● **WHAT TO DO**: Reproduce every line of the data, exactly and without its pictures.

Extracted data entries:
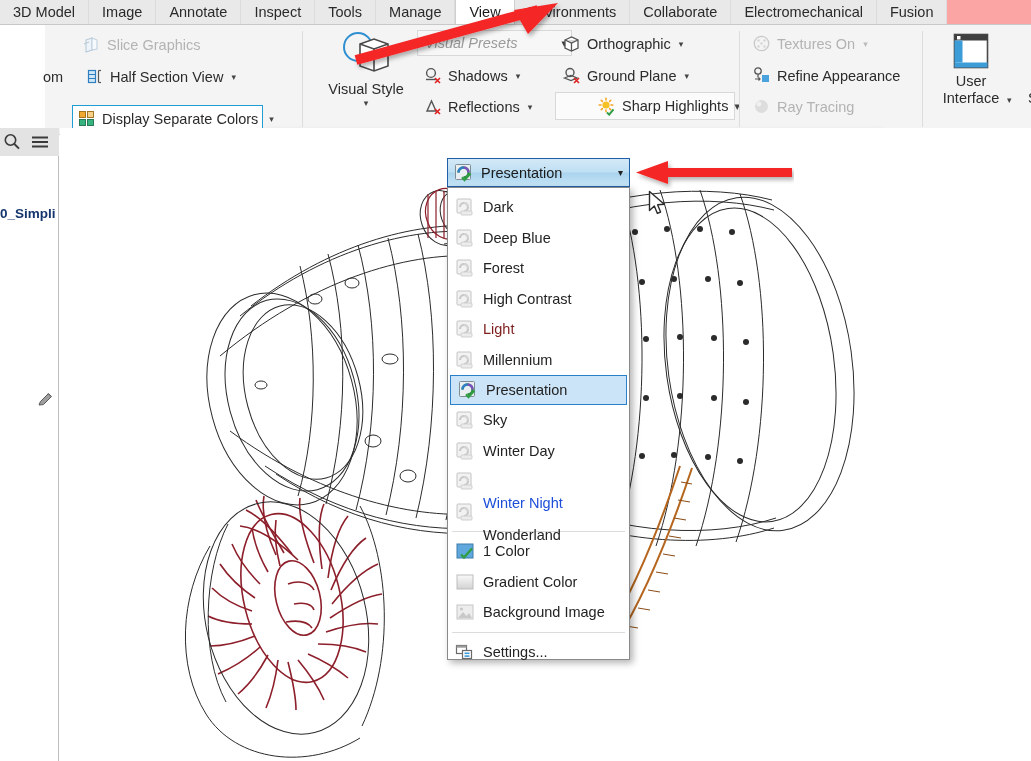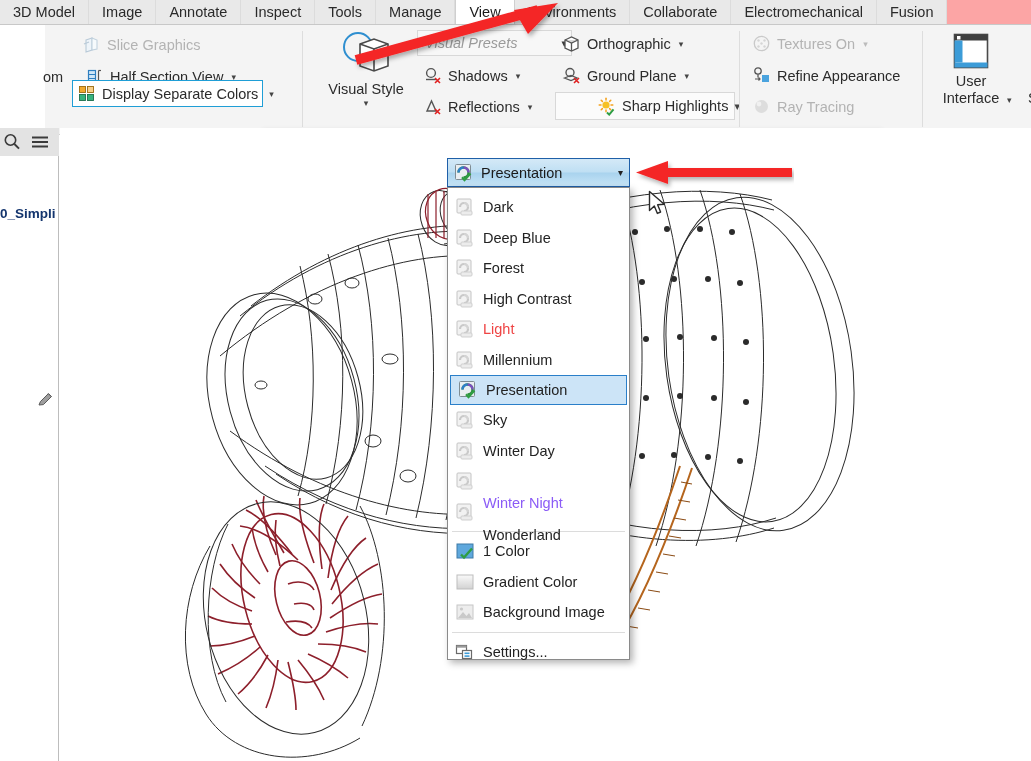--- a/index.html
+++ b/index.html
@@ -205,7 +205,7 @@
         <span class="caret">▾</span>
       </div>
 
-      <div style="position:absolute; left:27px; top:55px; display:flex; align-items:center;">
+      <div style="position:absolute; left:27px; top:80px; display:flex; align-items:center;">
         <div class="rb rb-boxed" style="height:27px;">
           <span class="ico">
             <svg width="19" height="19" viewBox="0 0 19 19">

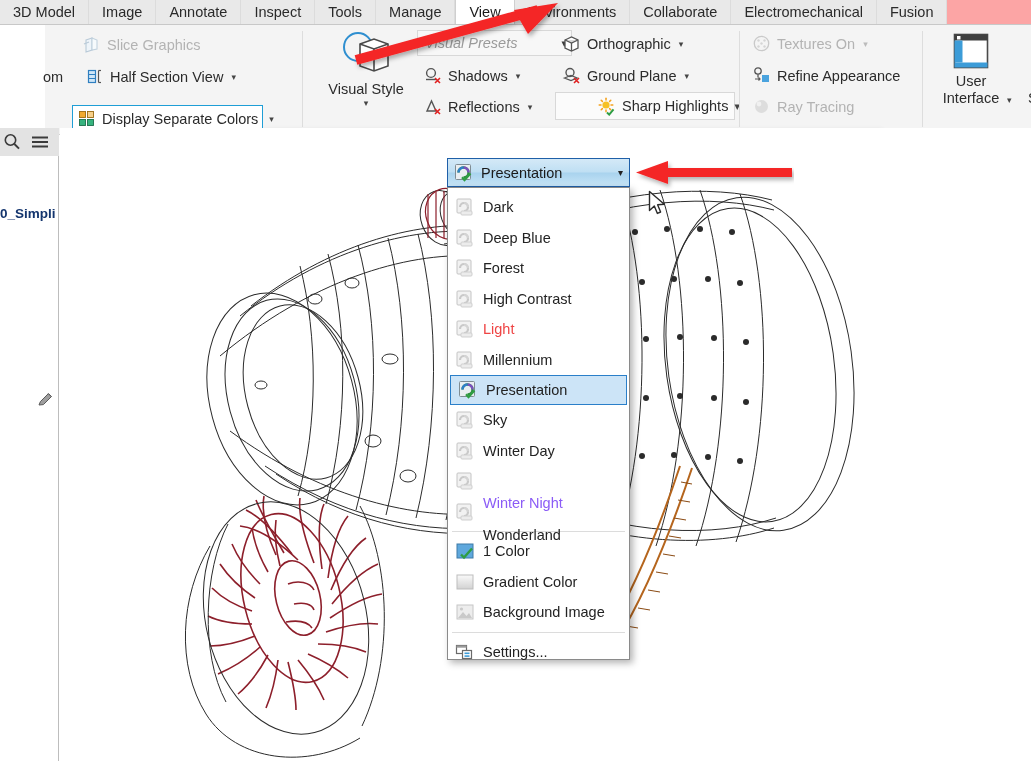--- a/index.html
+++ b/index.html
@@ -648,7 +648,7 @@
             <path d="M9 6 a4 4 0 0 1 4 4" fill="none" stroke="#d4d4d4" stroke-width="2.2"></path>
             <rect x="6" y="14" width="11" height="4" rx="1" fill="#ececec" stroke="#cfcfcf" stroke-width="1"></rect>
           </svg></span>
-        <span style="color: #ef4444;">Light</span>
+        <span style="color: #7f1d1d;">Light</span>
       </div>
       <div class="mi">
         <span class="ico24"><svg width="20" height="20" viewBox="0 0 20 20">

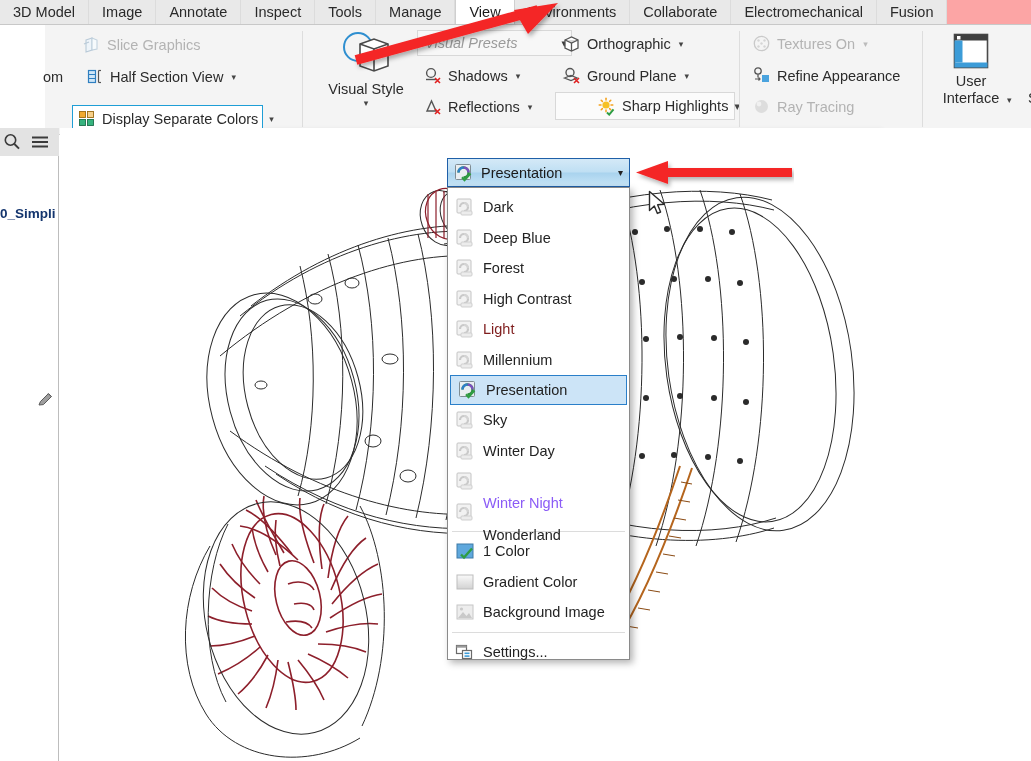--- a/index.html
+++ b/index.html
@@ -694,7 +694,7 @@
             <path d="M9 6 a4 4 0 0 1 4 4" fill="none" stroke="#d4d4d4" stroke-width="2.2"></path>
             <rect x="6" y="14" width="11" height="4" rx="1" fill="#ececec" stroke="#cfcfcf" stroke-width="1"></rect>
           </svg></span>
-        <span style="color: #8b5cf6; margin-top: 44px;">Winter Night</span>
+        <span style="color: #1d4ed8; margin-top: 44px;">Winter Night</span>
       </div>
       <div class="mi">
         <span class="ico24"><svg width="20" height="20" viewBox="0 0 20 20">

● **ANSWER TO THIS TASK**:
--- a/index.html
+++ b/index.html
@@ -205,7 +205,7 @@
         <span class="caret">▾</span>
       </div>
 
-      <div style="position:absolute; left:27px; top:55px; display:flex; align-items:center;">
+      <div style="position:absolute; left:27px; top:80px; display:flex; align-items:center;">
         <div class="rb rb-boxed" style="height:27px;">
           <span class="ico">
             <svg width="19" height="19" viewBox="0 0 19 19">

--- a/index.html
+++ b/index.html
@@ -648,7 +648,7 @@
             <path d="M9 6 a4 4 0 0 1 4 4" fill="none" stroke="#d4d4d4" stroke-width="2.2"></path>
             <rect x="6" y="14" width="11" height="4" rx="1" fill="#ececec" stroke="#cfcfcf" stroke-width="1"></rect>
           </svg></span>
-        <span style="color: #ef4444;">Light</span>
+        <span style="color: #7f1d1d;">Light</span>
       </div>
       <div class="mi">
         <span class="ico24"><svg width="20" height="20" viewBox="0 0 20 20">

--- a/index.html
+++ b/index.html
@@ -694,7 +694,7 @@
             <path d="M9 6 a4 4 0 0 1 4 4" fill="none" stroke="#d4d4d4" stroke-width="2.2"></path>
             <rect x="6" y="14" width="11" height="4" rx="1" fill="#ececec" stroke="#cfcfcf" stroke-width="1"></rect>
           </svg></span>
-        <span style="color: #8b5cf6; margin-top: 44px;">Winter Night</span>
+        <span style="color: #1d4ed8; margin-top: 44px;">Winter Night</span>
       </div>
       <div class="mi">
         <span class="ico24"><svg width="20" height="20" viewBox="0 0 20 20">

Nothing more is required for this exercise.